▸ **Data shown**
◇ ◇ ◇ ◇ ◇
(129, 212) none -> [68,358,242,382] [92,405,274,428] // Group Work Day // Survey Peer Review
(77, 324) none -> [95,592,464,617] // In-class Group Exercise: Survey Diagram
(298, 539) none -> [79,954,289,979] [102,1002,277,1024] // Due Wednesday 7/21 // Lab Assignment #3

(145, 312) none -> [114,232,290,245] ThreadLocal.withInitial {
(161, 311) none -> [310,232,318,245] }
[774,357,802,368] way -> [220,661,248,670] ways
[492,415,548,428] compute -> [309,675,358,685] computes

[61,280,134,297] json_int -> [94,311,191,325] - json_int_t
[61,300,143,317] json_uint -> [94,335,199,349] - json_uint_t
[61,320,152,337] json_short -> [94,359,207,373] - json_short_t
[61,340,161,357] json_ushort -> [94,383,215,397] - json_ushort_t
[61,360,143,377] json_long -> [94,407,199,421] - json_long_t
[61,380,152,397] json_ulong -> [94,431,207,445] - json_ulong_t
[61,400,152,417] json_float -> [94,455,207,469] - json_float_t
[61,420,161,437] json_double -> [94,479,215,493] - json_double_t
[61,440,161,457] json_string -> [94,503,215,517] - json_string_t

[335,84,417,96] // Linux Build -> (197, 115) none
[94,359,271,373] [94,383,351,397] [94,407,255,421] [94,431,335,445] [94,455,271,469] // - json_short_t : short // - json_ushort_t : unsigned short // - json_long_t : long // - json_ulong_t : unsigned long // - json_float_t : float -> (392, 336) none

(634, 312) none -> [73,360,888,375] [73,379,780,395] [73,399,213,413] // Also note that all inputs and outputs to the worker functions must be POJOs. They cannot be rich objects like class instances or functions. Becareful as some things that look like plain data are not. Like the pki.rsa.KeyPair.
◇ ◇ ◇ ◇ ◇
▸ **Task**
A single figure answers this: how many lines of the material hold "Survey".

▸ **Your solution**
2